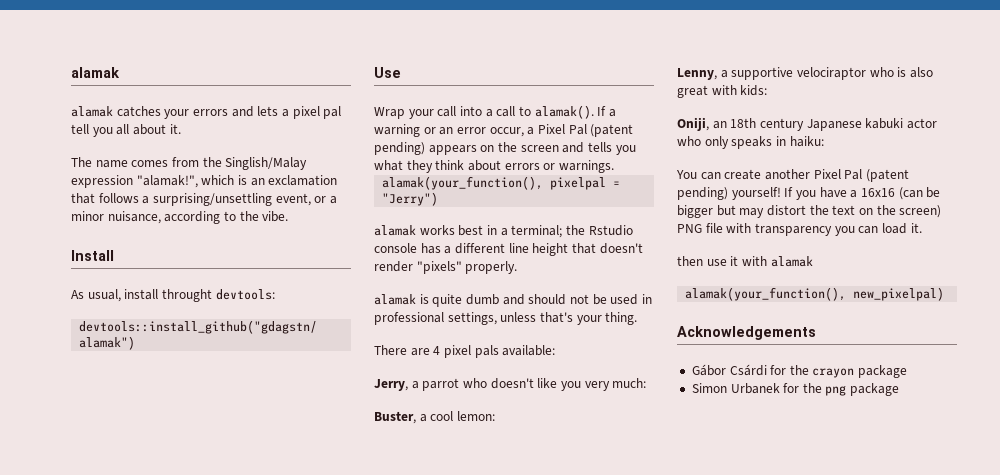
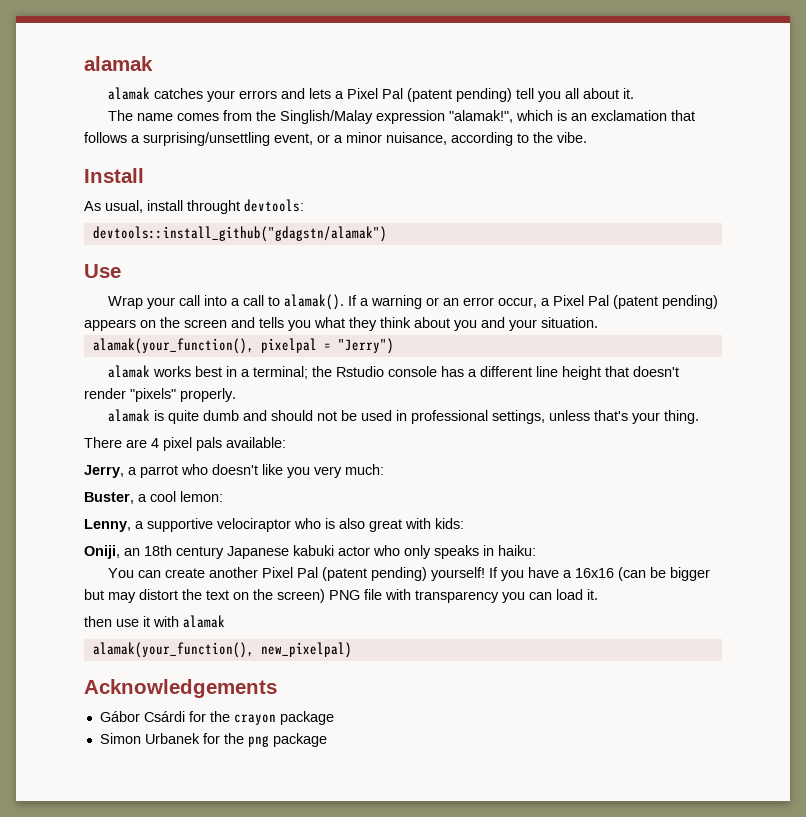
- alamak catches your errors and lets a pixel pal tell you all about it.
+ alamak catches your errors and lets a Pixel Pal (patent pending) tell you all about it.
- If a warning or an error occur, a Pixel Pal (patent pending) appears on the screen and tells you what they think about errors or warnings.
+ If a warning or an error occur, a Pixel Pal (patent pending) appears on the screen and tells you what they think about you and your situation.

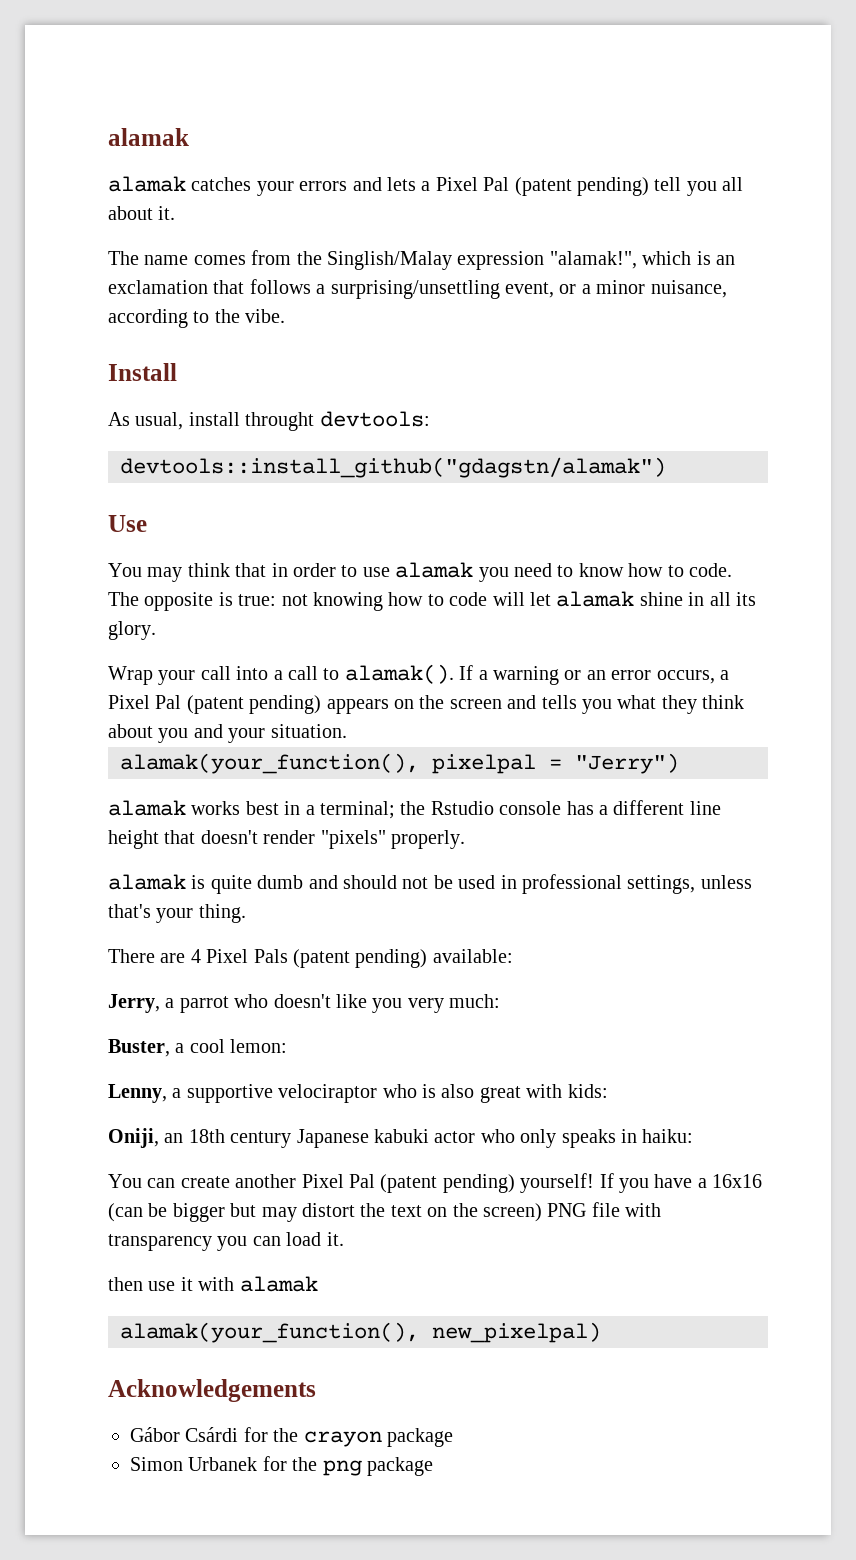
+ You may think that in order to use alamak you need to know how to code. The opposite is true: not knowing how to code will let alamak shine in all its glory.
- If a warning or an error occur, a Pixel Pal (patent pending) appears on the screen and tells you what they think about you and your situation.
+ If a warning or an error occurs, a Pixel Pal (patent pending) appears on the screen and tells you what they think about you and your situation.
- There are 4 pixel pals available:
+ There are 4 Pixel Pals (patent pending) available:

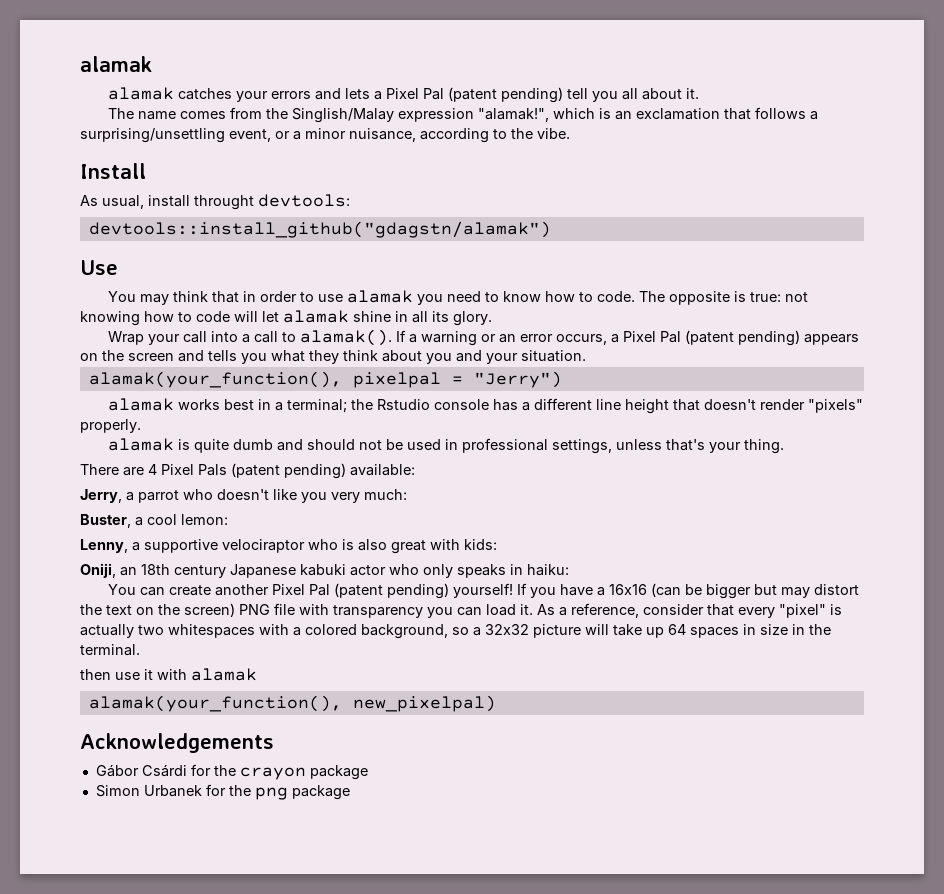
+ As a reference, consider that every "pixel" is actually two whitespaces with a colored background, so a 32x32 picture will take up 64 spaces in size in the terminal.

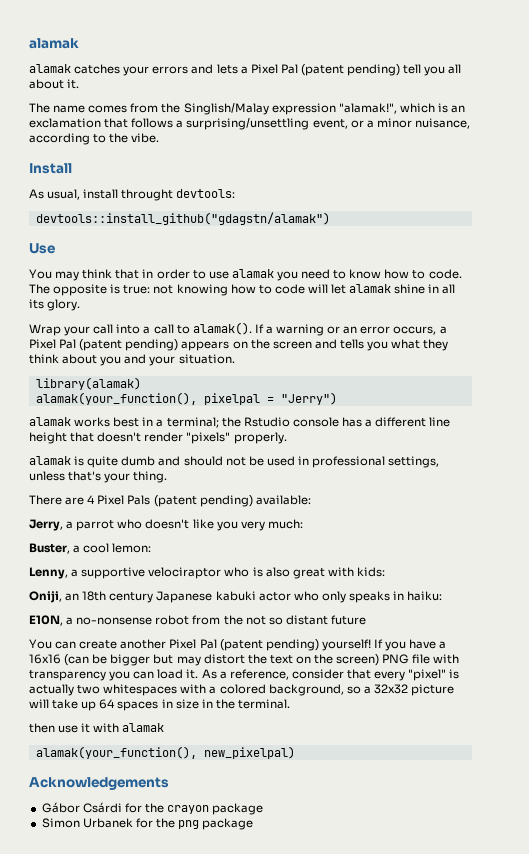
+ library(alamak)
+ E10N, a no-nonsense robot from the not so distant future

▶ **Problem to solve**
Transcribe the material exactly, leaving every picture out.

▶ **Output of the exercise**
- alamak catches your errors and lets a pixel pal tell you all about it.
+ alamak catches your errors and lets a Pixel Pal (patent pending) tell you all about it.
- If a warning or an error occur, a Pixel Pal (patent pending) appears on the screen and tells you what they think about errors or warnings.
+ If a warning or an error occur, a Pixel Pal (patent pending) appears on the screen and tells you what they think about you and your situation.

+ You may think that in order to use alamak you need to know how to code. The opposite is true: not knowing how to code will let alamak shine in all its glory.
- If a warning or an error occur, a Pixel Pal (patent pending) appears on the screen and tells you what they think about you and your situation.
+ If a warning or an error occurs, a Pixel Pal (patent pending) appears on the screen and tells you what they think about you and your situation.
- There are 4 pixel pals available:
+ There are 4 Pixel Pals (patent pending) available:

+ As a reference, consider that every "pixel" is actually two whitespaces with a colored background, so a 32x32 picture will take up 64 spaces in size in the terminal.

+ library(alamak)
+ E10N, a no-nonsense robot from the not so distant future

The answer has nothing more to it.